There is an under the table argument about how, and in what form, and with what distribution of the pain, poorer later born generations are going to be made even worse off to pay for the richer benefits of Generation Greed. The argument will remain under the table until everyone in Generation Greed is retired, collecting, and no longer paying payroll taxes. Then they will vote to grandfather themselves from any and all sacrifices, even at the cost of having their children due younger in ill health after having received nothing from Social Security and Medicare at all.
That is what is going on in Social Security. And every decision for 35 years has been just like it.
Taken the subway lately? Then perhaps you might have noticed the impact of 25 years of paying for maintenance with debt, on those who are still around to pay the debt back.

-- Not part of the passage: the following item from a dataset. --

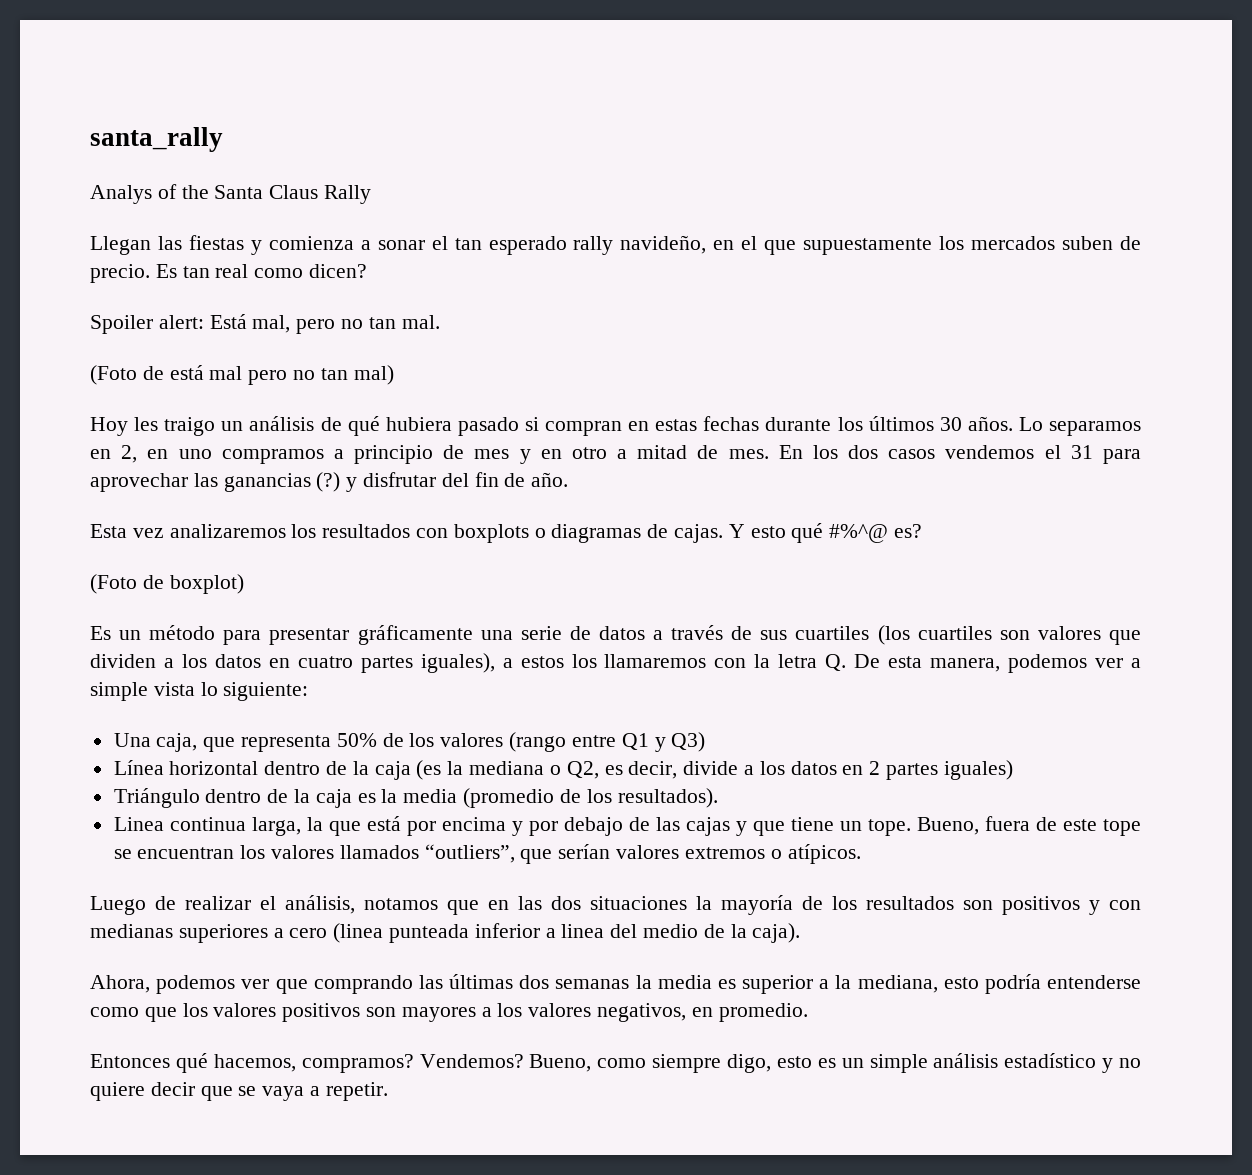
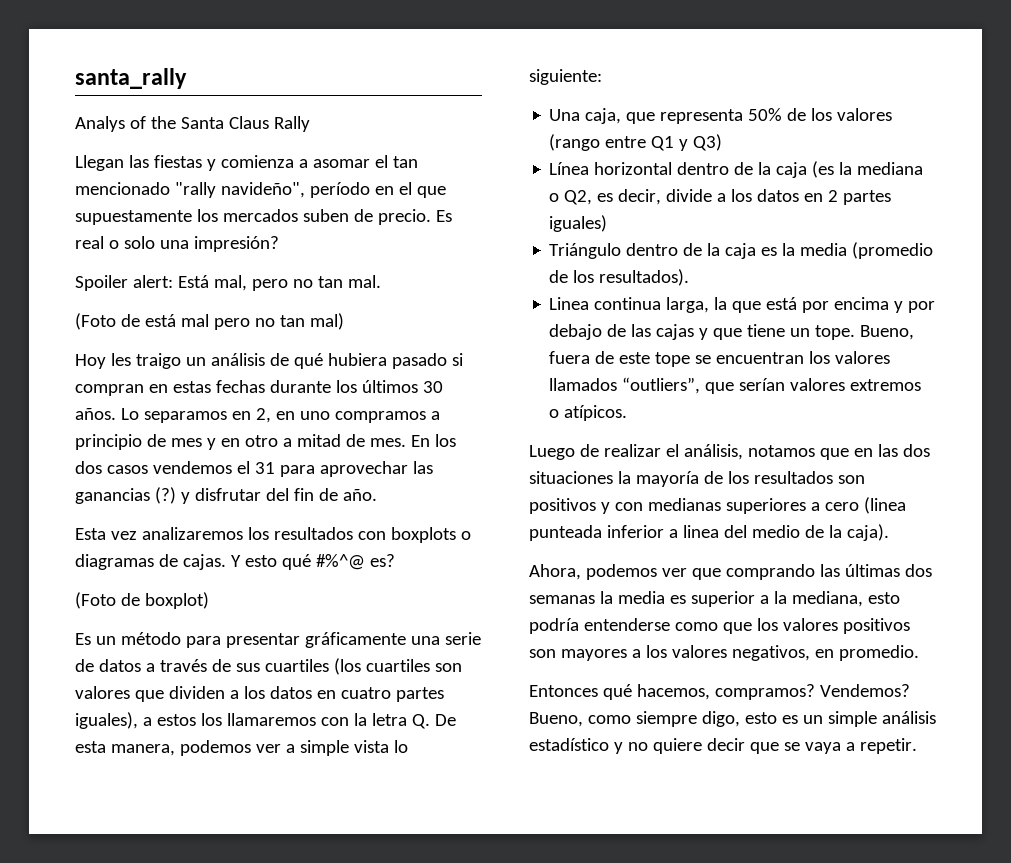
- Llegan las fiestas y comienza a sonar el tan esperado rally navideño, en el que supuestamente los mercados suben de precio.
+ Llegan las fiestas y comienza a asomar el tan mencionado "rally navideño", período en el que supuestamente los mercados suben de precio.
- Es tan real como dicen?
+ Es real o solo una impresión?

And so the politicians whose campaigns have been funded by the winners, and whose policies have favored the richest and most entitled generations, are all claiming they not responsible for the NYC subway. From Mayor DeBlasio and Governor Cuomo what we get is this.
In Illinois there is a similar argument about who destroyed the entire state, with blame assigned to various politicians and political parties, not to the generations, and interests within generations, that benefitted from the past sale of the future (now the present).
Services for the young and poor have been gutted. Many services are near collapse. Property taxes have soared. Newly hired teachers will not only not get Social Security, but will also contribute all or perhaps more than all of the cost of their own pensions to pay for the richer benefits of those who went before. And yet two things cannot be considered – making retirement income taxable for state income taxes on the same basis as equal wage income, and reducing pension benefits for existing and near to retirement beneficiaries.
The argument over who is to blame could be going on in New Jersey, in Connecticut, in Dallas and Houston, and eventually in New York.
And, in less than 15 years, a similar discussion is scheduled for Social Security. By then, the actual perpetrators will have made the getaway. So they don’t want that discussion to take place now, using data from the Social Security actuaries. They want more federal tax cuts, and the deceptive assertion that everything will be OK.